** YOUR OBJECTIVE **
Retype, exactly as they appear below, the lines between the line holding "html: none ->" and the line holding "background: #be185d ->", both ends included.

** INFORMATION **
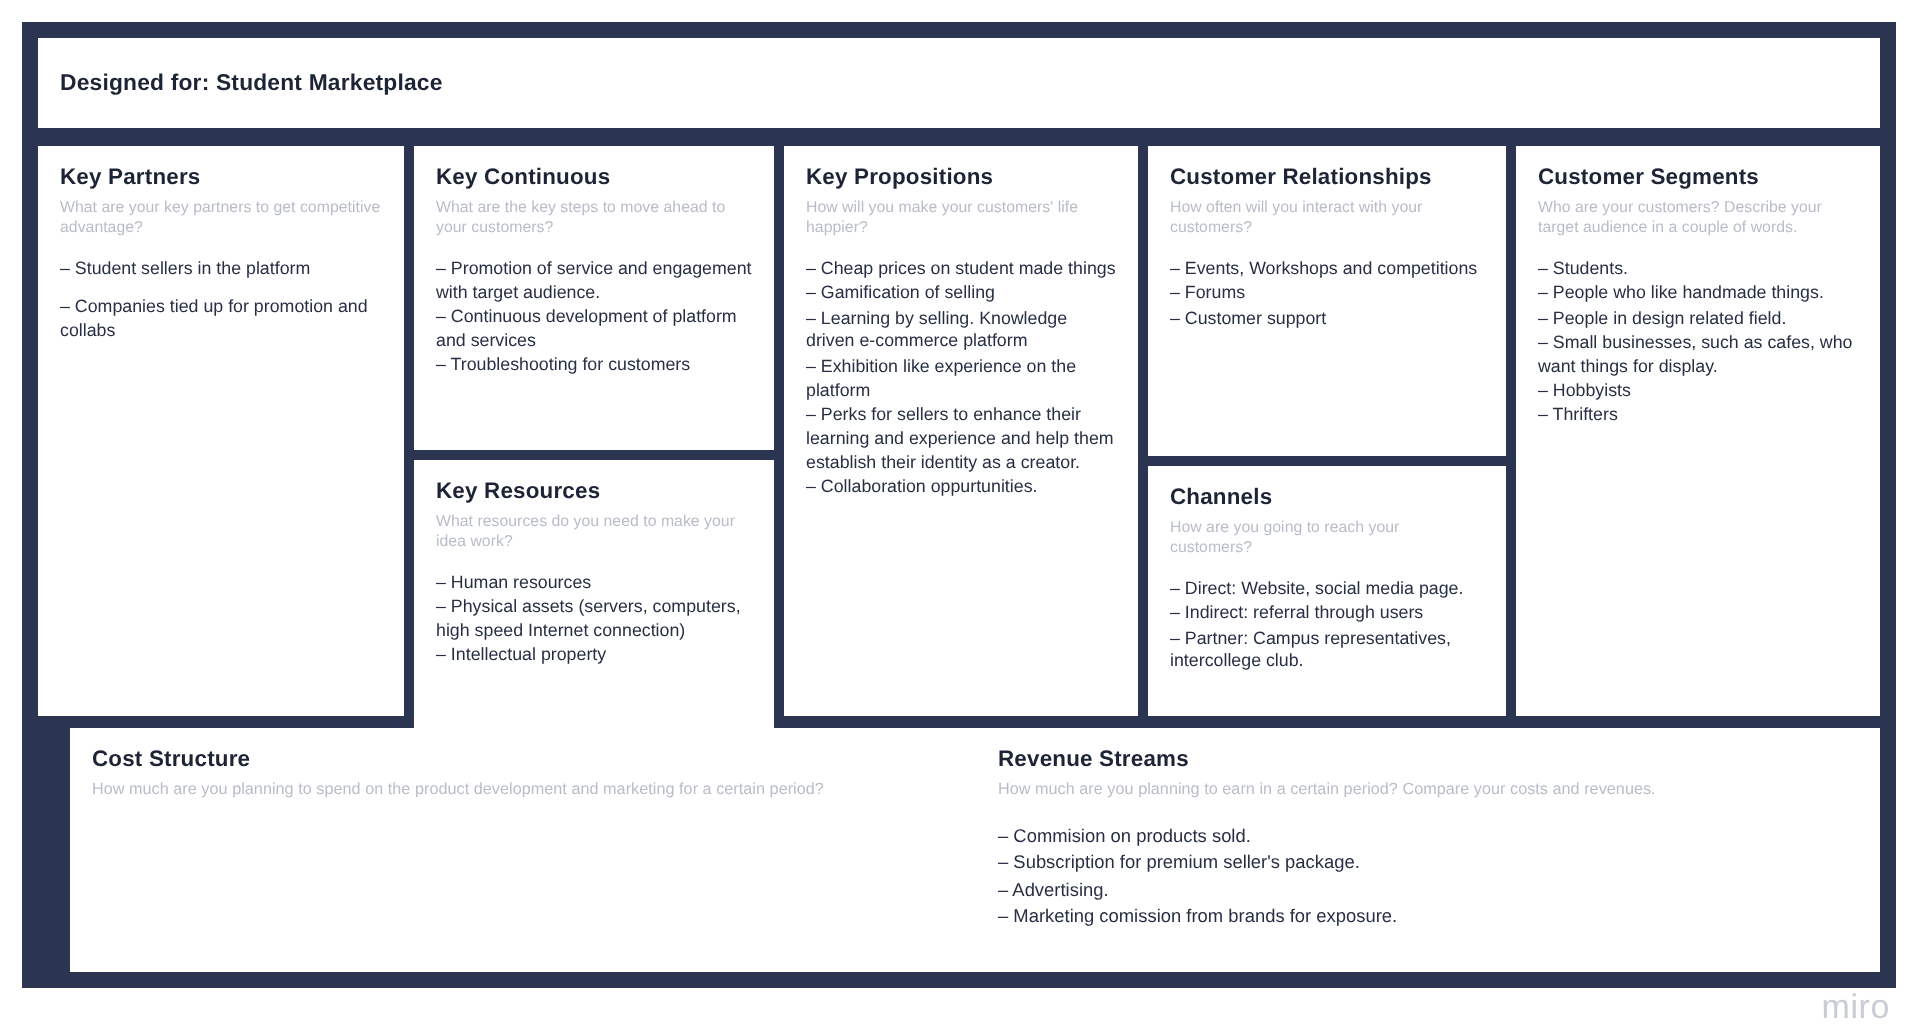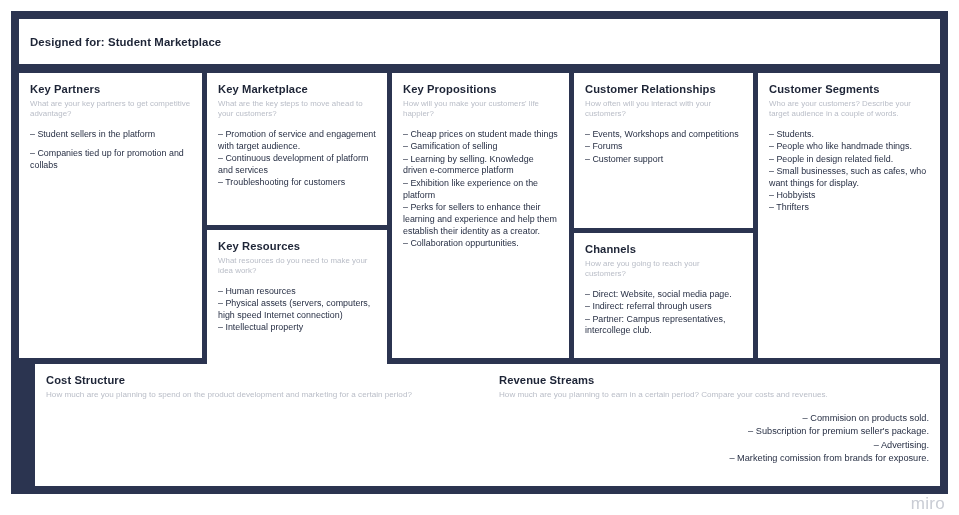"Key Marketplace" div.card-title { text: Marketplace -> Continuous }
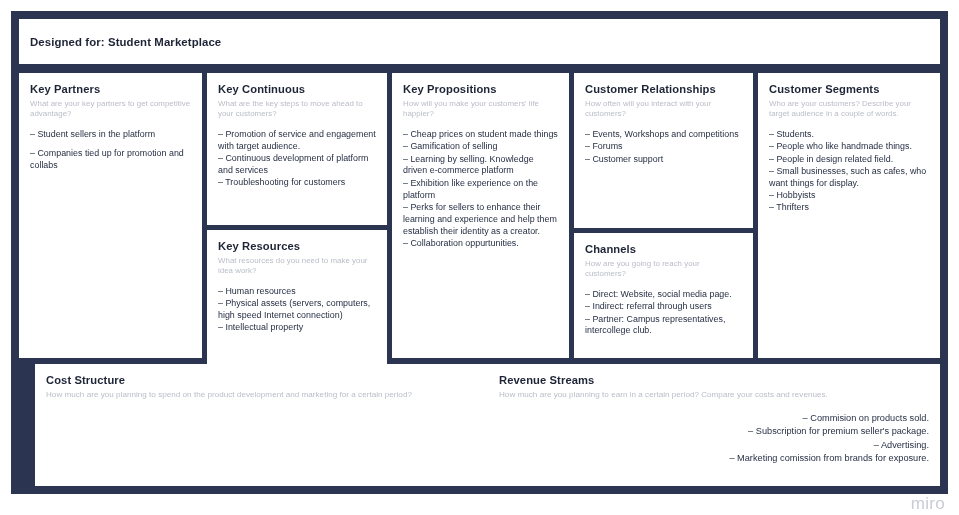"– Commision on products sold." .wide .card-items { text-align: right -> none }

...

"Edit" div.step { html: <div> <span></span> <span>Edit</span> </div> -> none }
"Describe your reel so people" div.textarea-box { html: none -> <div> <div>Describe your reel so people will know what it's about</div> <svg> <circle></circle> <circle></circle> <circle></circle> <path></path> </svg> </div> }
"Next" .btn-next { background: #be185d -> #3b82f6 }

** SOLUTION TO THIS TASK **
"Describe your reel so people" div.textarea-box { html: none -> <div> <div>Describe your reel so people will know what it's about</div> <svg> <circle></circle> <circle></circle> <circle></circle> <path></path> </svg> </div> }
"Next" .btn-next { background: #be185d -> #3b82f6 }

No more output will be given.